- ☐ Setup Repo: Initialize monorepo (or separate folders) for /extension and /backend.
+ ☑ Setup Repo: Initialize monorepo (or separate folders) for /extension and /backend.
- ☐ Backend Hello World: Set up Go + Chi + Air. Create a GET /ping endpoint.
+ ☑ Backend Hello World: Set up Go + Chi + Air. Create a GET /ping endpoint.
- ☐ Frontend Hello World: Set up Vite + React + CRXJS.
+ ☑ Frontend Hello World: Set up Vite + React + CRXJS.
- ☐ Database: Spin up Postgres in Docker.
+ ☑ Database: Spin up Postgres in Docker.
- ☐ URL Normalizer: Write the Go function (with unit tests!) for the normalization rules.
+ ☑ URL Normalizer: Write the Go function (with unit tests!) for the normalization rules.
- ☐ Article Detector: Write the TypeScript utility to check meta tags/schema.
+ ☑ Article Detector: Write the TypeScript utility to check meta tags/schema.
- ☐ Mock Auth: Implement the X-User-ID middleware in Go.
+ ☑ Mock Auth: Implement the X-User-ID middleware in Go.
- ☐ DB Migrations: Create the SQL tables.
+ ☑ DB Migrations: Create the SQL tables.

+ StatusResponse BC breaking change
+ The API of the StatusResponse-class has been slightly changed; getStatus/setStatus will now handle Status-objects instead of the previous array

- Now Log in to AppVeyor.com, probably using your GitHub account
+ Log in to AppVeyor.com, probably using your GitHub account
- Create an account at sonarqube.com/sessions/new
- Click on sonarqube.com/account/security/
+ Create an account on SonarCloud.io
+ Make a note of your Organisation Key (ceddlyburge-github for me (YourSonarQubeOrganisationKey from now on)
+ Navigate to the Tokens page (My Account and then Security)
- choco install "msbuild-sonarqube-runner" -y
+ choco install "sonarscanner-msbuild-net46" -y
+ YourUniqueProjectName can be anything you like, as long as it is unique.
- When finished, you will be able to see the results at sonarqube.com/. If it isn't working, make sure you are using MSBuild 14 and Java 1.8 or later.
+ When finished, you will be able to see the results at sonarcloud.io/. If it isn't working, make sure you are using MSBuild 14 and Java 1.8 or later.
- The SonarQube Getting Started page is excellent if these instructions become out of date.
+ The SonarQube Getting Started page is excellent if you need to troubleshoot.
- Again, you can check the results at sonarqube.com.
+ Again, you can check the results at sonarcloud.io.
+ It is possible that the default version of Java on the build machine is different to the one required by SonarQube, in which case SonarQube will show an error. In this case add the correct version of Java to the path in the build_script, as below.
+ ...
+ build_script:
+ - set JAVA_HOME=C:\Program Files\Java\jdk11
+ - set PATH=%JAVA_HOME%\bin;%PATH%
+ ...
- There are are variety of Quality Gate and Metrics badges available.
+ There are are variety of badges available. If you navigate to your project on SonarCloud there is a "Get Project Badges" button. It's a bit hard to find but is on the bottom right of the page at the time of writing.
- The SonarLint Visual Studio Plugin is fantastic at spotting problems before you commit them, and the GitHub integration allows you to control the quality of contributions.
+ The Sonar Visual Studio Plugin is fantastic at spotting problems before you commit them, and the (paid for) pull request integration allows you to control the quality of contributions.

◇ ◇ ◇ ◇ ◇ ◇ ◇

→ Work to be completed: Whatever the entries say, repeat all of them exactly.

→ Exercise solution:
- ☐ Setup Repo: Initialize monorepo (or separate folders) for /extension and /backend.
+ ☑ Setup Repo: Initialize monorepo (or separate folders) for /extension and /backend.
- ☐ Backend Hello World: Set up Go + Chi + Air. Create a GET /ping endpoint.
+ ☑ Backend Hello World: Set up Go + Chi + Air. Create a GET /ping endpoint.
- ☐ Frontend Hello World: Set up Vite + React + CRXJS.
+ ☑ Frontend Hello World: Set up Vite + React + CRXJS.
- ☐ Database: Spin up Postgres in Docker.
+ ☑ Database: Spin up Postgres in Docker.
- ☐ URL Normalizer: Write the Go function (with unit tests!) for the normalization rules.
+ ☑ URL Normalizer: Write the Go function (with unit tests!) for the normalization rules.
- ☐ Article Detector: Write the TypeScript utility to check meta tags/schema.
+ ☑ Article Detector: Write the TypeScript utility to check meta tags/schema.
- ☐ Mock Auth: Implement the X-User-ID middleware in Go.
+ ☑ Mock Auth: Implement the X-User-ID middleware in Go.
- ☐ DB Migrations: Create the SQL tables.
+ ☑ DB Migrations: Create the SQL tables.

+ StatusResponse BC breaking change
+ The API of the StatusResponse-class has been slightly changed; getStatus/setStatus will now handle Status-objects instead of the previous array

- Now Log in to AppVeyor.com, probably using your GitHub account
+ Log in to AppVeyor.com, probably using your GitHub account
- Create an account at sonarqube.com/sessions/new
- Click on sonarqube.com/account/security/
+ Create an account on SonarCloud.io
+ Make a note of your Organisation Key (ceddlyburge-github for me (YourSonarQubeOrganisationKey from now on)
+ Navigate to the Tokens page (My Account and then Security)
- choco install "msbuild-sonarqube-runner" -y
+ choco install "sonarscanner-msbuild-net46" -y
+ YourUniqueProjectName can be anything you like, as long as it is unique.
- When finished, you will be able to see the results at sonarqube.com/. If it isn't working, make sure you are using MSBuild 14 and Java 1.8 or later.
+ When finished, you will be able to see the results at sonarcloud.io/. If it isn't working, make sure you are using MSBuild 14 and Java 1.8 or later.
- The SonarQube Getting Started page is excellent if these instructions become out of date.
+ The SonarQube Getting Started page is excellent if you need to troubleshoot.
- Again, you can check the results at sonarqube.com.
+ Again, you can check the results at sonarcloud.io.
+ It is possible that the default version of Java on the build machine is different to the one required by SonarQube, in which case SonarQube will show an error. In this case add the correct version of Java to the path in the build_script, as below.
+ ...
+ build_script:
+ - set JAVA_HOME=C:\Program Files\Java\jdk11
+ - set PATH=%JAVA_HOME%\bin;%PATH%
+ ...
- There are are variety of Quality Gate and Metrics badges available.
+ There are are variety of badges available. If you navigate to your project on SonarCloud there is a "Get Project Badges" button. It's a bit hard to find but is on the bottom right of the page at the time of writing.
- The SonarLint Visual Studio Plugin is fantastic at spotting problems before you commit them, and the GitHub integration allows you to control the quality of contributions.
+ The Sonar Visual Studio Plugin is fantastic at spotting problems before you commit them, and the (paid for) pull request integration allows you to control the quality of contributions.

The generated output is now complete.